I live in the UK and want to send a notarised eviction notice to my tenant in Dubai.
However, I don’t want to travel to Dubai only for the purpose of issuing this notice. Can you suggest what I can do? SS, UK
If you are abroad and do not want to come to Dubai to organise the eviction notice, there are two ways of doing this.
The written notification of 12 months has to be sent in one of two ways: either notary public or registered mail.
You can let your tenant know of your intention and send this notice via registered mail (courier) from the UK. It doesn’t have to be notarised as well.
However, if you wish to send it via notary public, I suggest you appoint a power of attorney (POA) to do it for you.
Anyone can hold your POA but I would suggest you contact a conveyancing company or a lawyer, who will charge a fee but ensure it is done professionally.
My landlord demanded a much higher rent than what the Real Estate Regulatory Agency’s (Rera) rental index permits and sent us a notarised eviction notice.
Although he cites the sale of the property as the reason for eviction, he will most likely rent out the unit to a new tenant at a higher amount.

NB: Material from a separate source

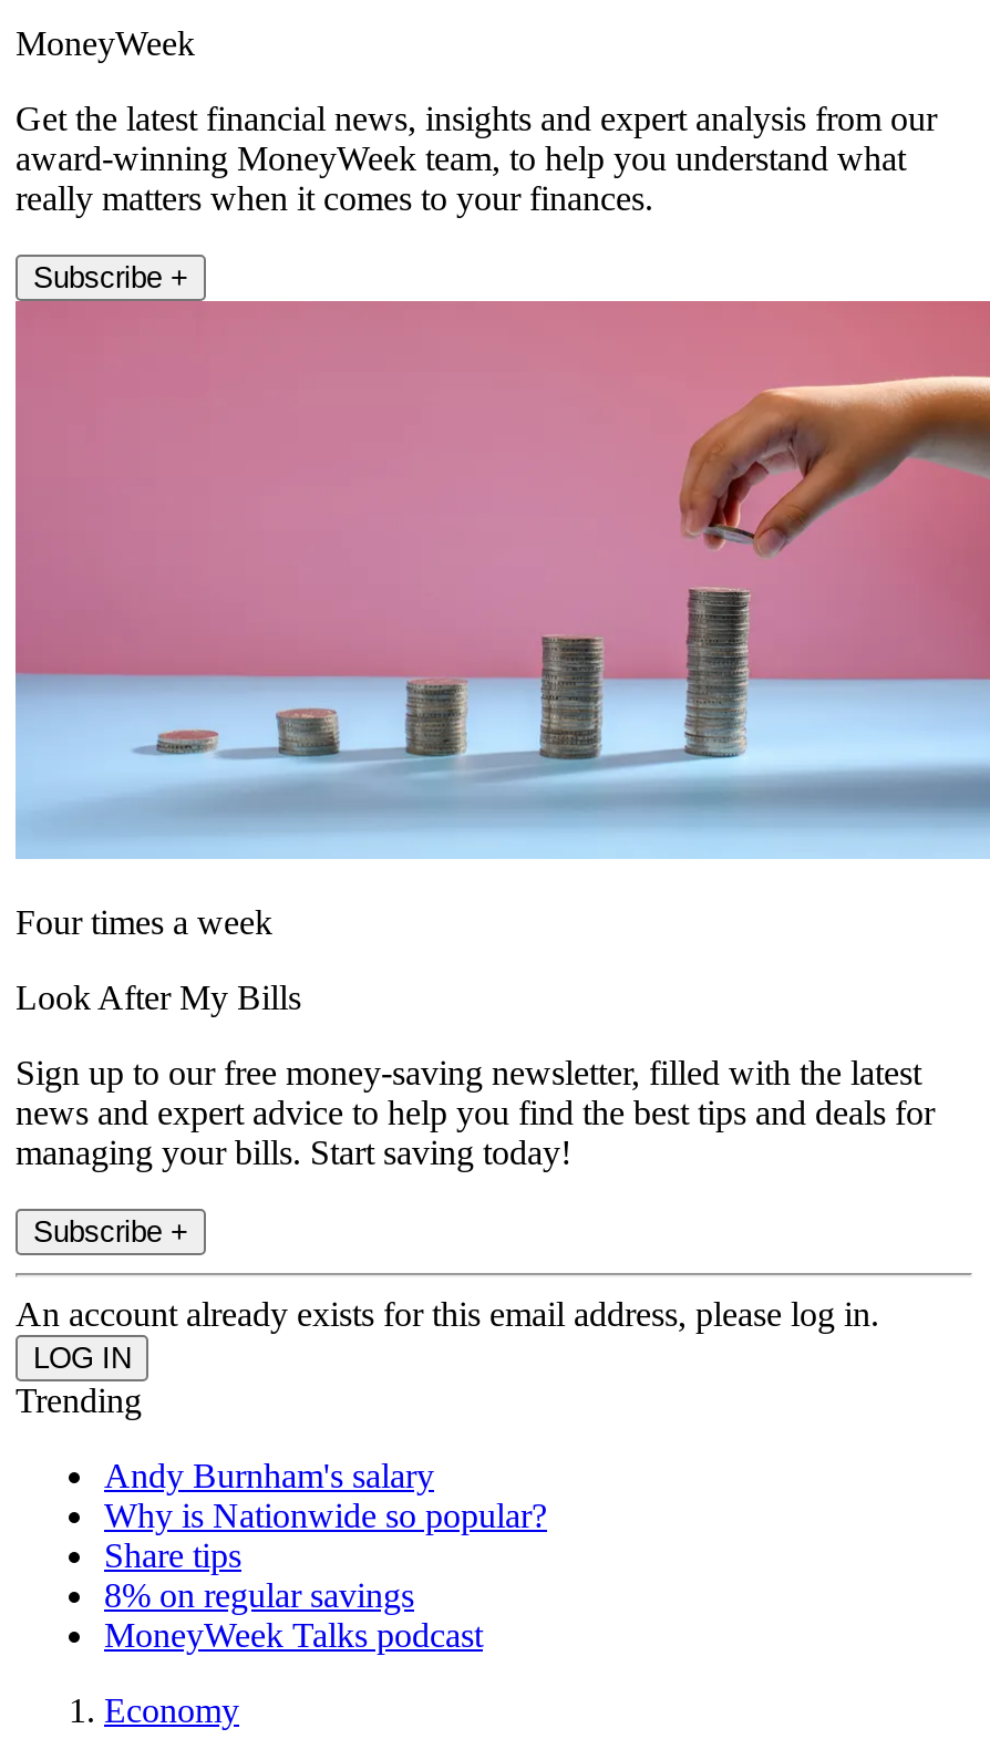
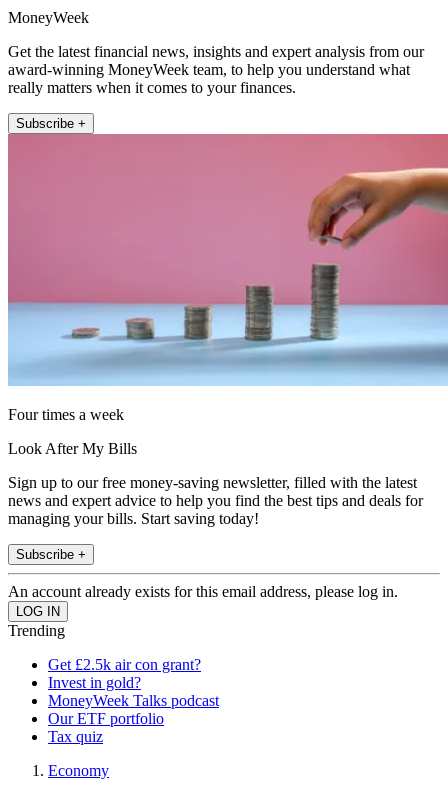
[104,1456,547,1613] Andy Burnham's salary | Why is Nationwide so popular? | Share tips | 8% on regular savings -> [48,656,201,691] Get £2.5k air con grant? | Invest in gold?
moved [104,1616,483,1653] -> [48,692,219,709]: MoneyWeek Talks podcast
none -> [48,710,164,745] Our ETF portfolio | Tax quiz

In case my landlord does not communicate to me what he does with the property after I move out, what evidence can I provide to prove that I was not offered the right of refusal?
The only evidence I can currently think of is a screenshot from the website dxbinteract.com, which displays lease duration and rent.
Is this acceptable by the Rental Dispute Settlement Committee (RDSC)? What other evidence is available in the public domain that would support my claim at the RDSC? MT, Dubai
When a landlord serves an eviction notice for the reason of selling, he is entitled to your eviction at the end of the notice. The question is what happens if he hasn’t sold the property within this time frame?
Firstly, in today’s property market, it is fairly unlikely that a property will stay available on the market for 12 months or more (unless the sale price quoted is ridiculously high).
Given that you live at the property in question, you would presumably be aware of viewings taking place and notice potential buyers.
The eventual buyer will be known to you as this person will become your landlord.
That said, if you get to the situation that your 12 months’ notice is about to expire and no buyers are found, you can speak to the current landlord to negotiate your potential continuation in the property.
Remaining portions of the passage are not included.